Construction Progress 2021


Late December 2021 - Photos of Wheels patterns and Computer Simulations

Whilst on a visit last week (16th December) to William Cook's premises in Sheffield, our chairman took some photos of the wheel patterns, which were being prepared to create the casting moulds. He was also shown the computer simulations which showed the pouring, the cooling and estimates the shrinkage likely to occur, using a program called MagmaFlow. Casting is scheduled to commence in January.

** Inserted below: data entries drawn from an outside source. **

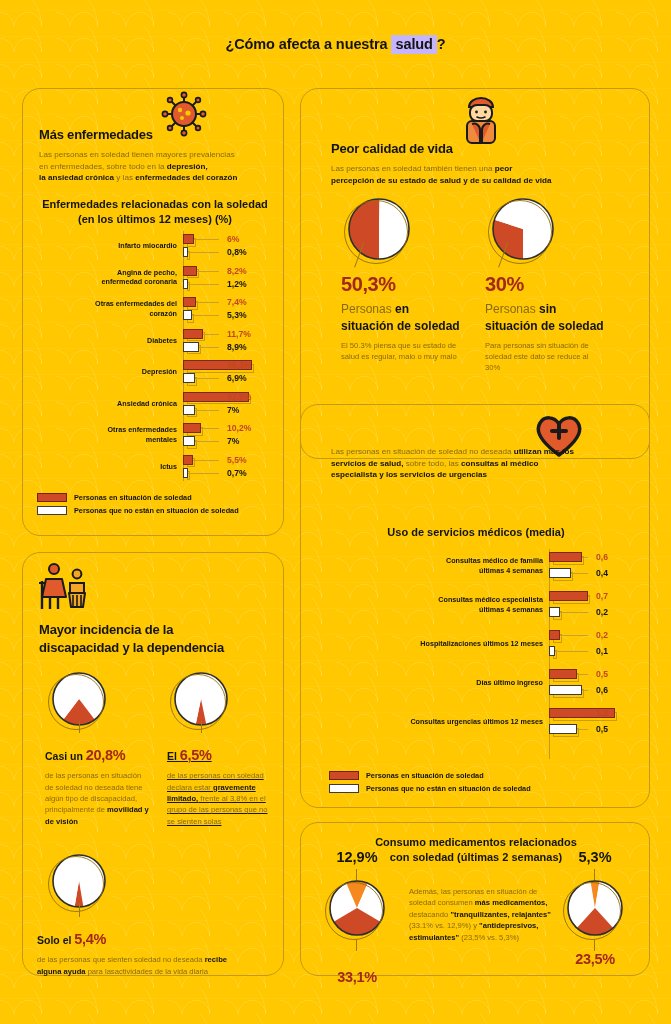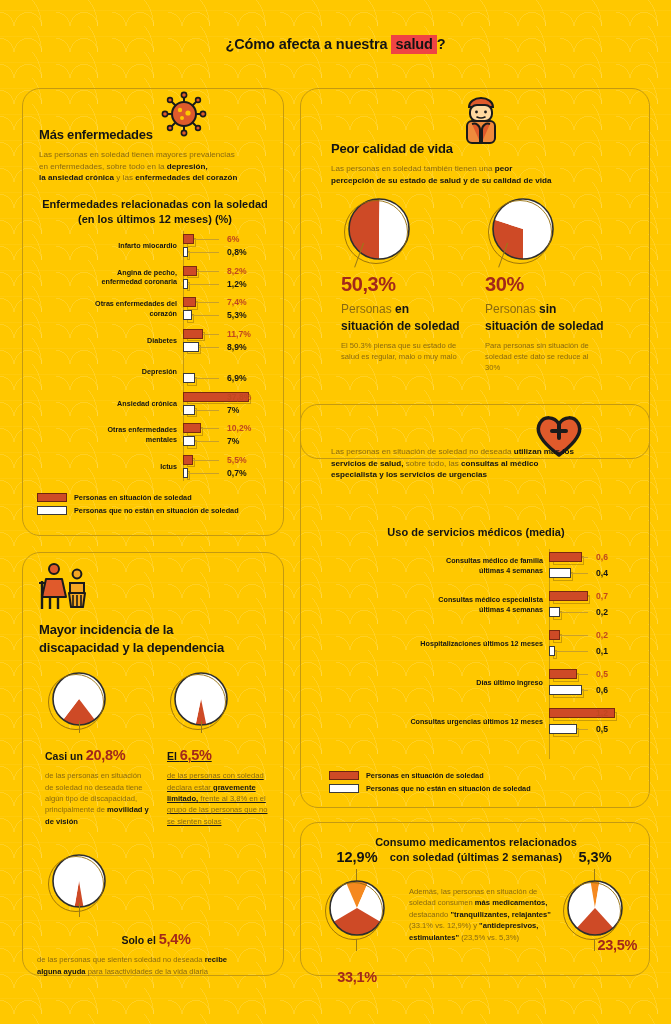"salud" .title .hl { background: #ef4444 -> #c4b5fd }
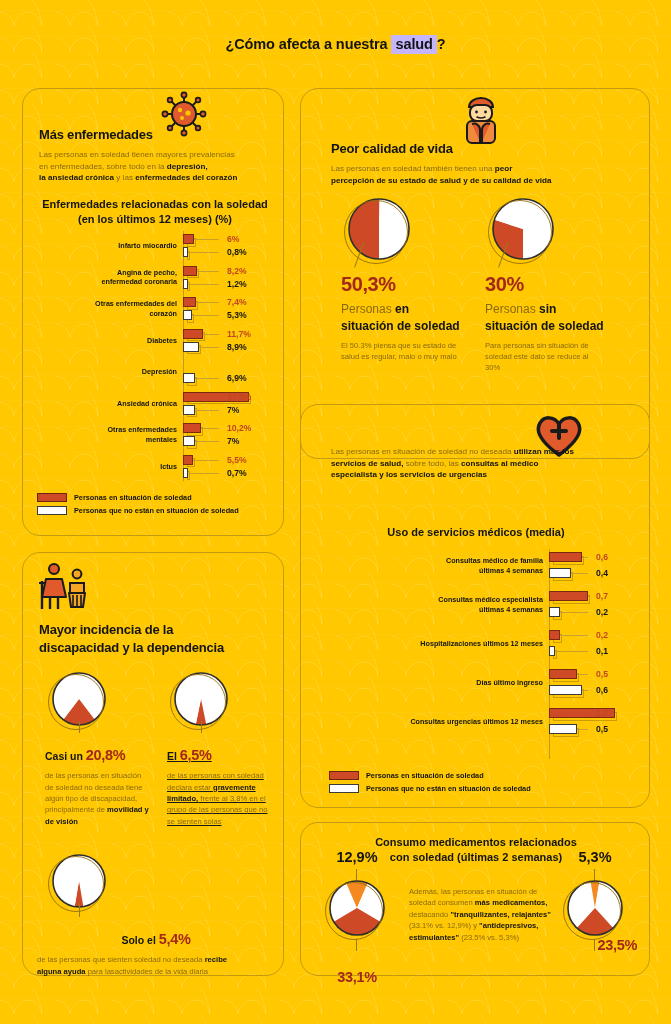"39,3%" div.row { html: none -> <div> <div></div> <div></div> <div>39,3%</div> </div> }
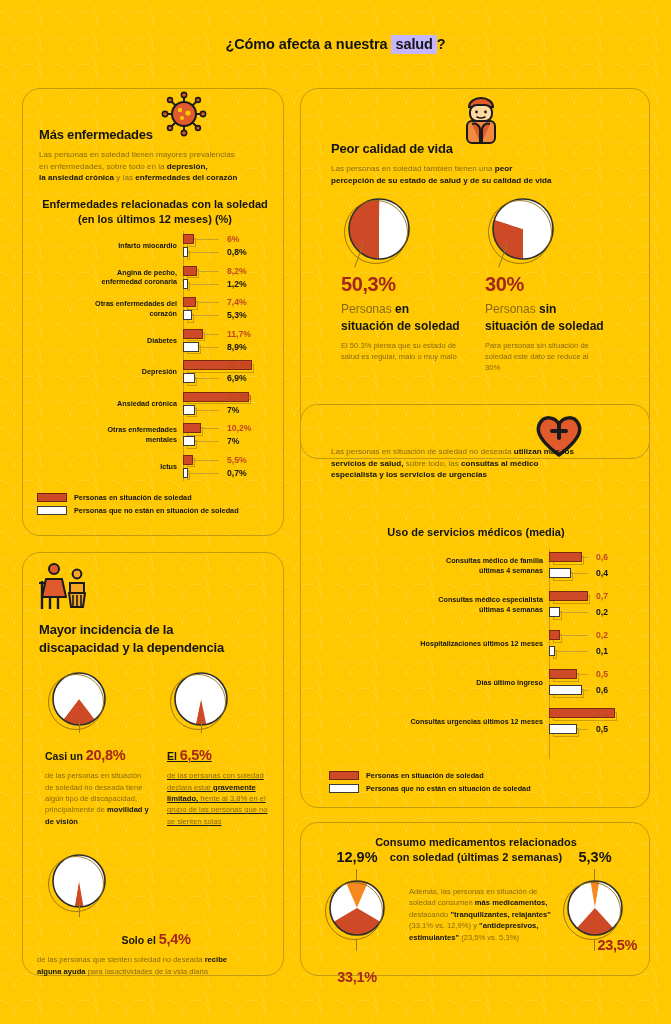"Solo el 5,4%" div.lead-s { text-align: center -> none }
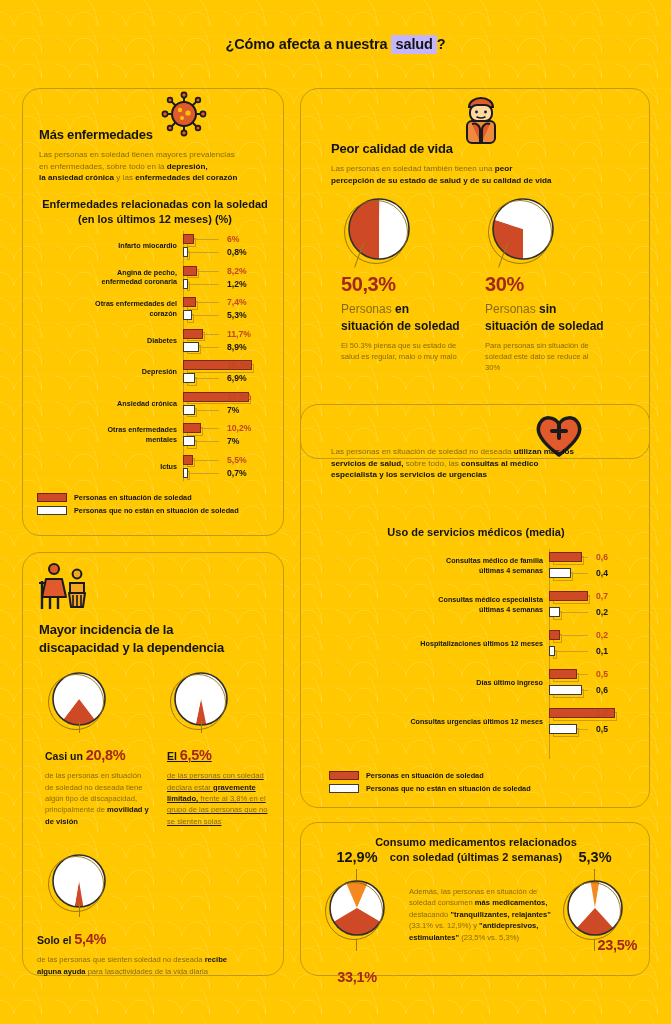"23,5%" div.mid-num { margin-top: none -> 14px; text-align: right -> center }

Front of wheel pattern reduced Back of wheel pattern reduced Wooden bases 1 reduced
  Front and Back faces of the wheel pattern   Showing wooden bases for Blind Side Feeders which are fitted to the rim of the wheel pattern
 Start cooling reduced  Shrinkage indicator reduced  Model wheel in sand reduced
 Commence cooling 1560 degrees C Red/Yellow  Shrinkage Indicator on cooling.  Model wheel in sand (contained in Moulding Box profile)

December 2021

Manufacturing orders have been placed with William Cook Cast Products Ltd (WCCP) for the six 6'8" Driving Wheels. These castings will be using the same wheel pattern as used for Tornado's wheels, the patterns having been loaned to us by the A1 Steam Locomotive Trust, whose generous help is gratefully acknowledged. The wheel pattern is being prepared in the Pattern Shop at WCCP. Each wheel will be subject to additional Non Destructive Testing (NDT) using a combination of Radiographic (X-ray) and Ultrasound Tests, once cast, to provide greater assurance and integrity in the product. The order follows recent Coupled Axlebox castings and two Cannon Axlebox castings, also by William Cook Cast Products of Sheffield. 

November 2021

A resume: Work on 61673 started when the frames were cut in 2015 and we were based in Llangollen. In 2020, we moved to the premises of CTL Seal in Sheffield and are currently involved in the manufacture of the Rolling Chassis. Although nothing was left of the locomotives, we were fortunate to acquire 2 tenders – a GER pattern one and an LNER pattern one. These were originally stored at Dereham on the MNR but were moved to Sheffield in August 2020.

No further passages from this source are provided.